Ben Watkins: Correct me if I'm wrong, but you ground moral truths in some fact about God. So if there is something like objective morality, that would be evidence that God exists. Is that right?

Joel Settecase: Yeah, that's pretty close, although I generally don't argue from the existence of morality to God, as if morality is evidence for God's existence. Morality and moral obligations can be evidence for God, but you already have to presuppose so much about the world, your heart, your mind, and how reality works by the time you’re talking about morality, that I usually do it in the opposite order.

So, we start by talking about God, and from there, we work our way towards moral obligations. But you're right in saying that I would ground any moral obligations that exist in God and His nature.

—Source: my dialogue with avowed atheist and host of the “Real Atheology” podcast, Benjamin Blake Speed Watkins, on the question, “Does objective morality require God?” Find it here: https://pod.link/1462722483/episode/5e296fa0d2d9e2e839482b1006889e32

A QUOTE FROM SOMEBODY ELSE

Modern people, as I have said, see themselves as in a deterministic situation where morals have no meaning; but they cannot, and do not, live this way…. 

The Marquis de Sade said that since everything is chemically determined, then whatever is, is right. Think about that for six months. The simple fact is that there is no way around that conclusion. De Sade is right.
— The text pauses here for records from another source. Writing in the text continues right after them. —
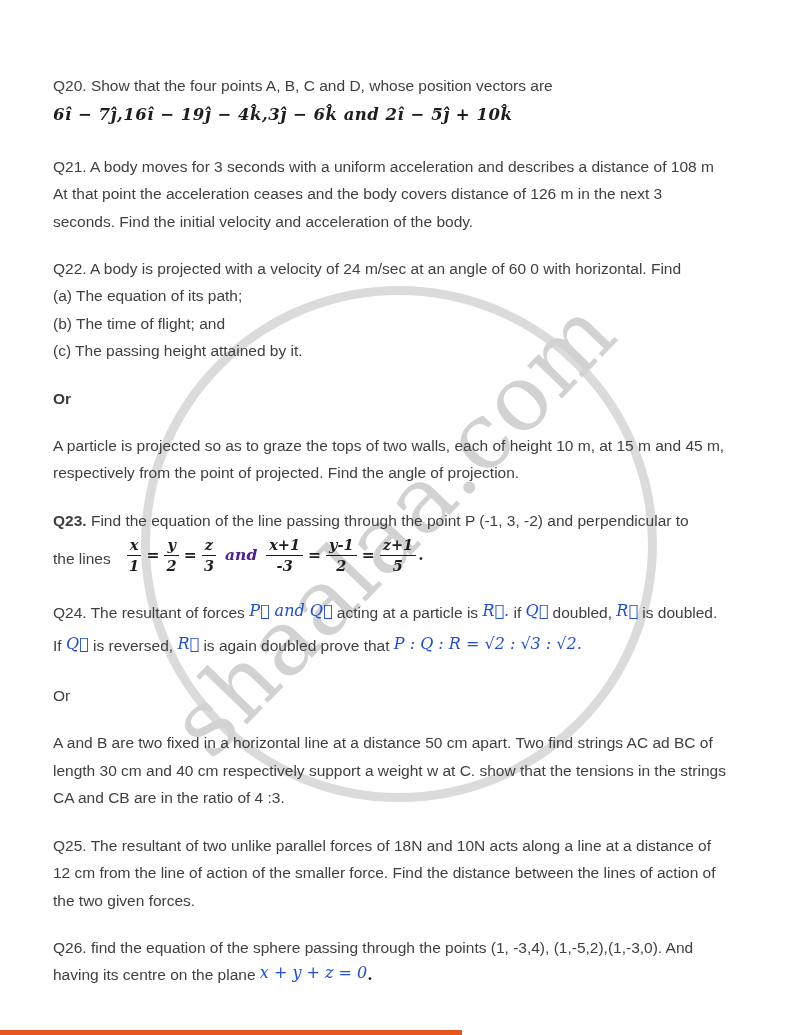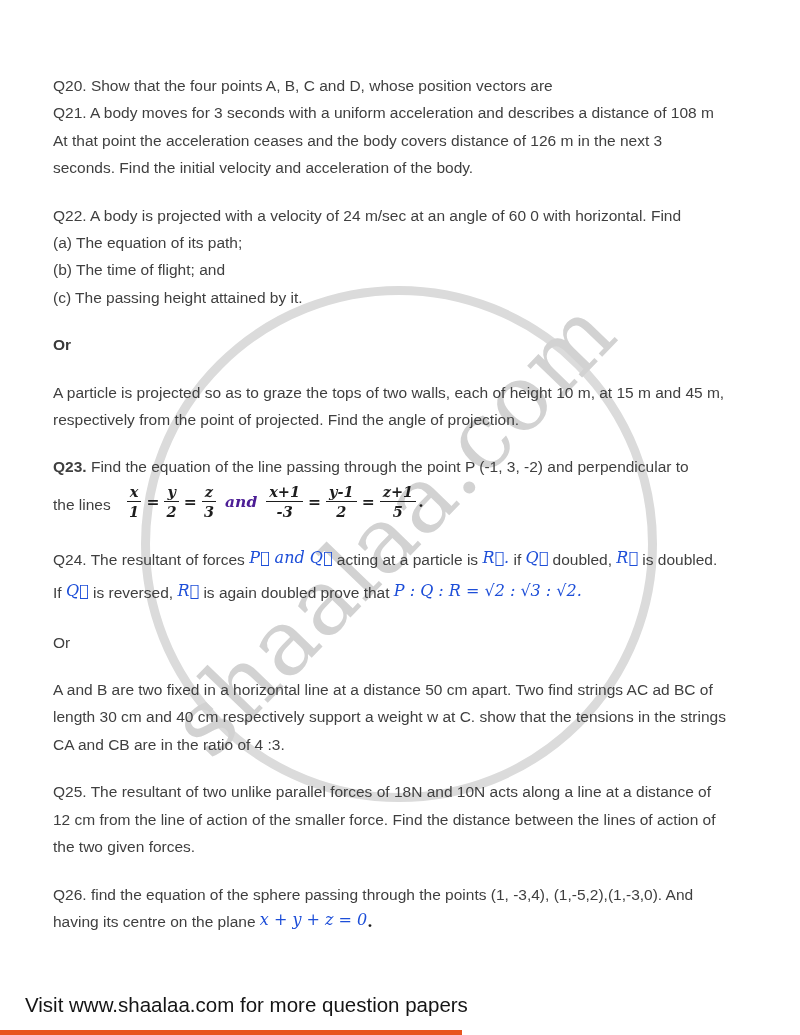--- a/index.html
+++ b/index.html
@@ -77,6 +77,7 @@
   <div class="content">
 
     <p class="para tight">Q20. Show that the four points A, B, C and D, whose position vectors are</p>
+    <div class="formula">6î − 7ĵ,16î − 19ĵ − 4k̂,3ĵ − 6k̂ and 2î − 5ĵ + 10k̂</div>
 
     <p class="para">Q21. A body moves for 3 seconds with a uniform acceleration and describes a distance of 108 m At that point the acceleration ceases and the body covers distance of 126 m in the next 3 seconds. Find the initial velocity and acceleration of the body.</p>
 

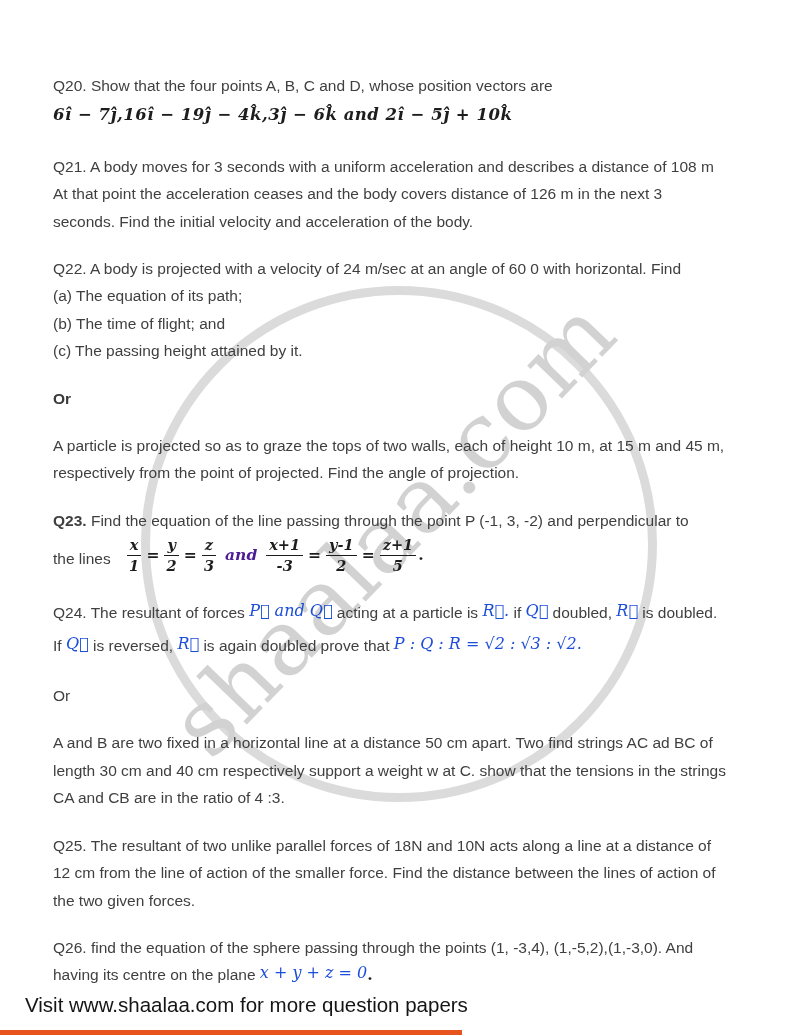--- a/index.html
+++ b/index.html
@@ -152,7 +152,6 @@
 
   </div>
 
-  <div class="footer-text">Visit www.shaalaa.com for more question papers</div>
   <div class="footer-bar" style="background-color: rgb(232, 84, 29);"></div>
 
 </div>

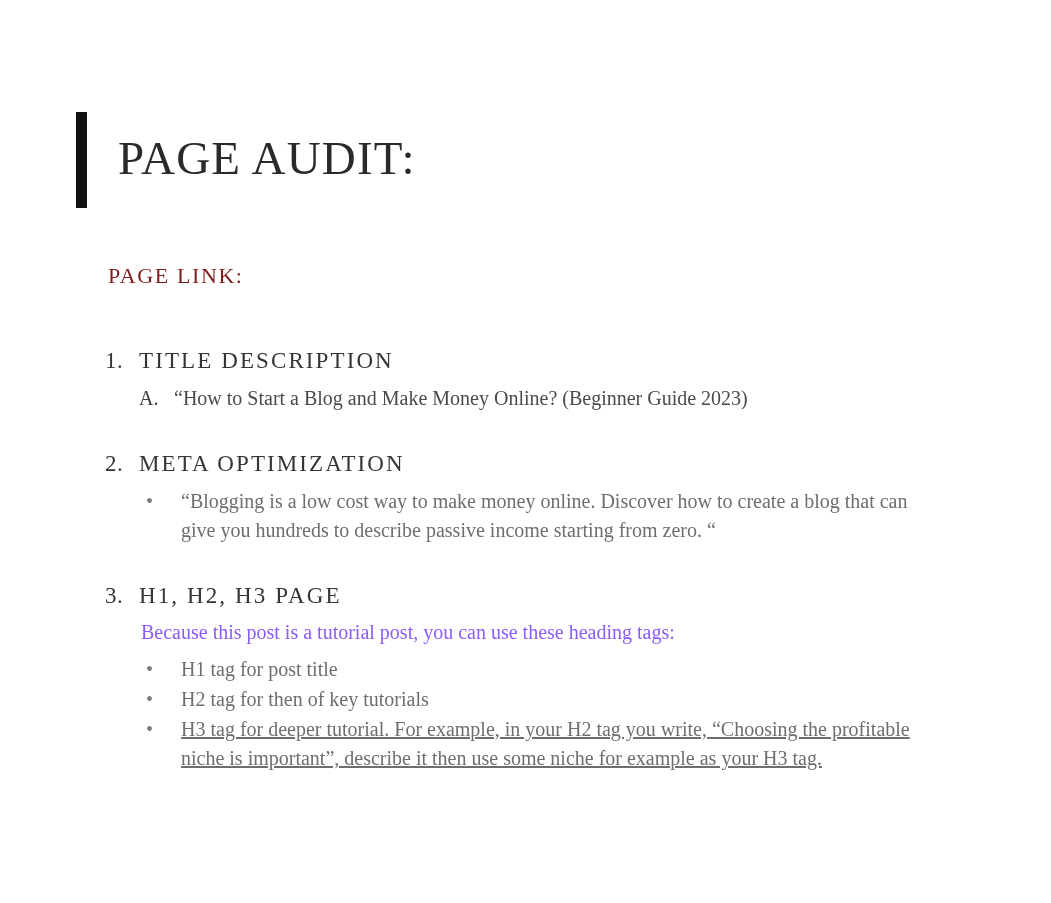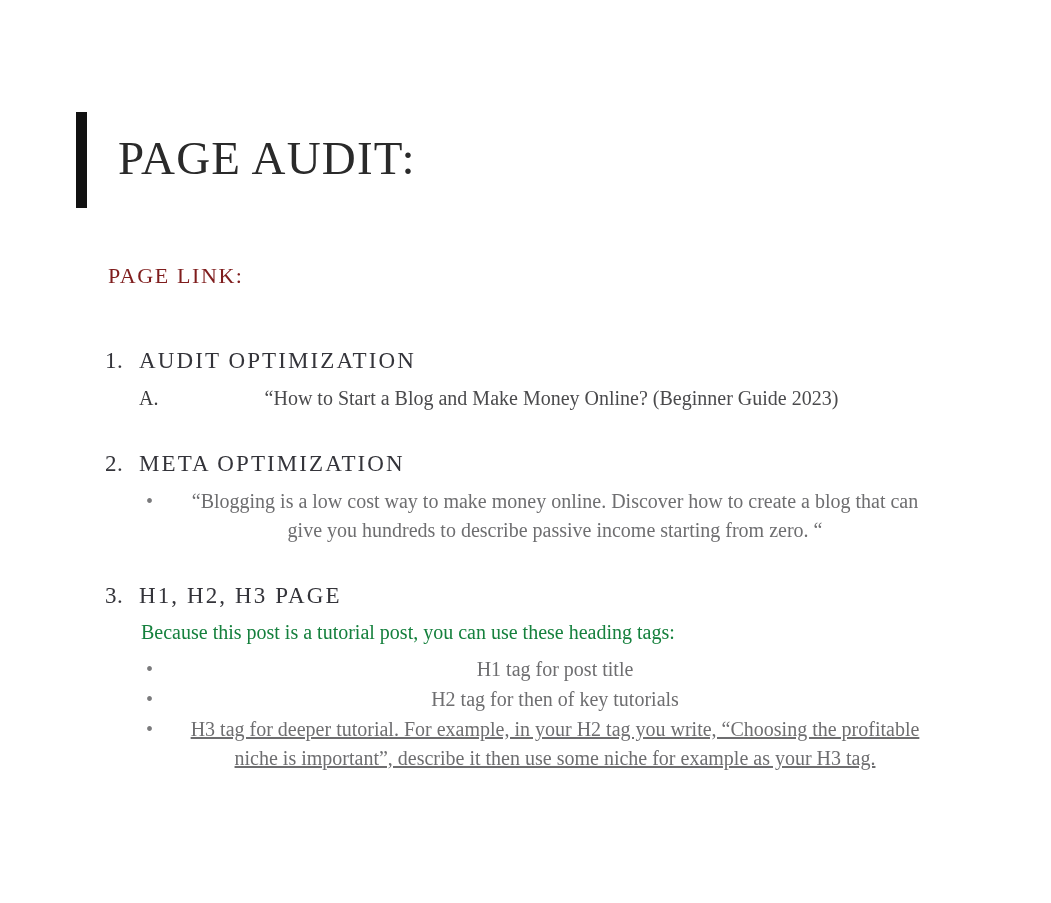--- a/index.html
+++ b/index.html
@@ -164,7 +164,7 @@
     <div class="section">
       <div class="section-heading">
         <span class="section-number">1.</span>
-        <span class="section-title">AUDIT OPTIMIZATION</span>
+        <span class="section-title">TITLE DESCRIPTION</span>
       </div>
       <div class="sub-item">
         <span class="marker">A.</span>

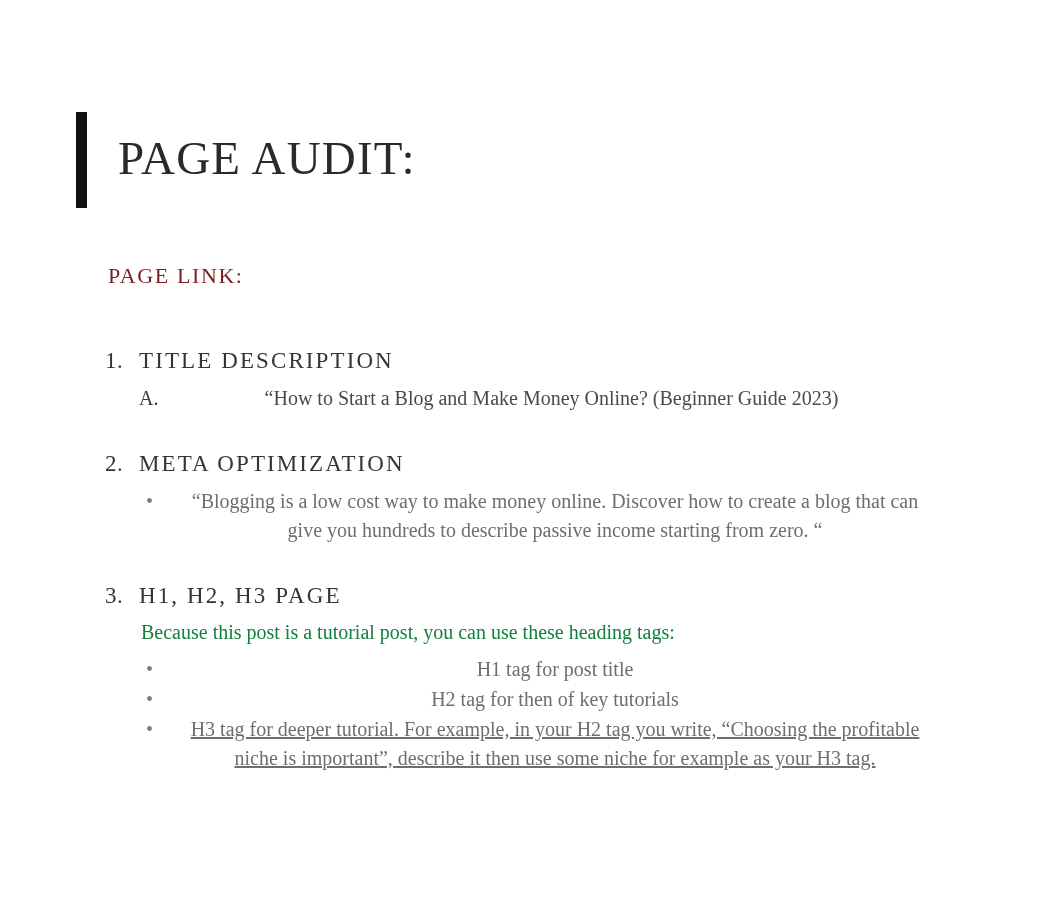--- a/index.html
+++ b/index.html
@@ -130,7 +130,6 @@
     font-size: 20px;
     line-height: 29px;
     color: #6e6e70;
-    text-align: center;
   }
   .sub-item .sub-text.dark {
     color: #4a4a4c;

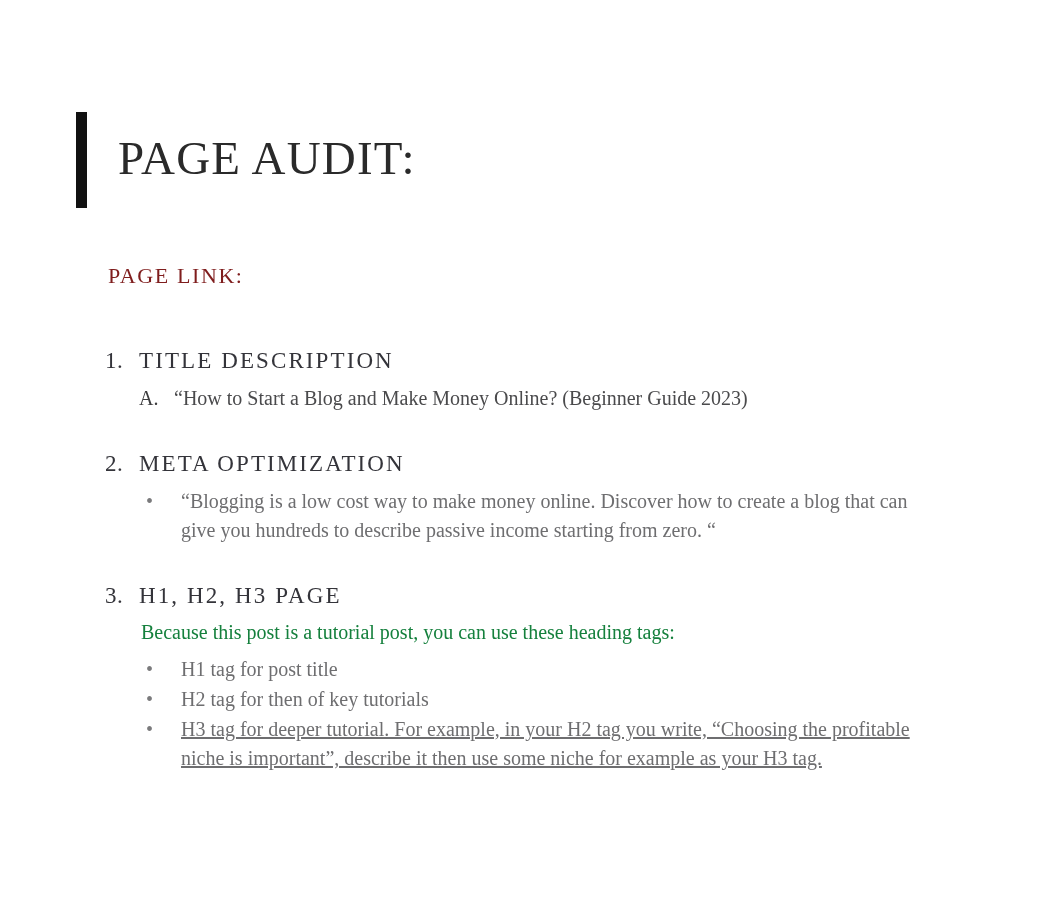--- a/index.html
+++ b/index.html
@@ -100,7 +100,7 @@
     font-family: "Liberation Serif", "DejaVu Serif", serif;
     font-size: 20px;
     line-height: 29px;
-    color: #15803d;
+    color: #8b5cf6;
   }
 
   .sub-item {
And sadism is the perfectly logical result. 

Obviously nature made man stronger than the woman; therefore man has the right to do anything he wants to a woman. That was de Sade’s particular form of sadism. Nobody who holds any concept of determinism, either chemical or psychological, can explain why the Marquis de Sade is wrong. 

Determinism leads in the direction of cruelty and inhumanity, whether it takes the specific form of de Sade’s sadism or not. 

—Francis A. Schaeffer, Death In the City (Wheaton: Crossway, 2002), 111. 

SOMETHING TO THINK ABOUT

Most of the time, atheists will argue that morality is subjective. However, I recently spoke with an atheist who claimed that, while God is not real, objective morality is (see the link above for that conversation). How would you defend the idea that objective morality is impossible without God?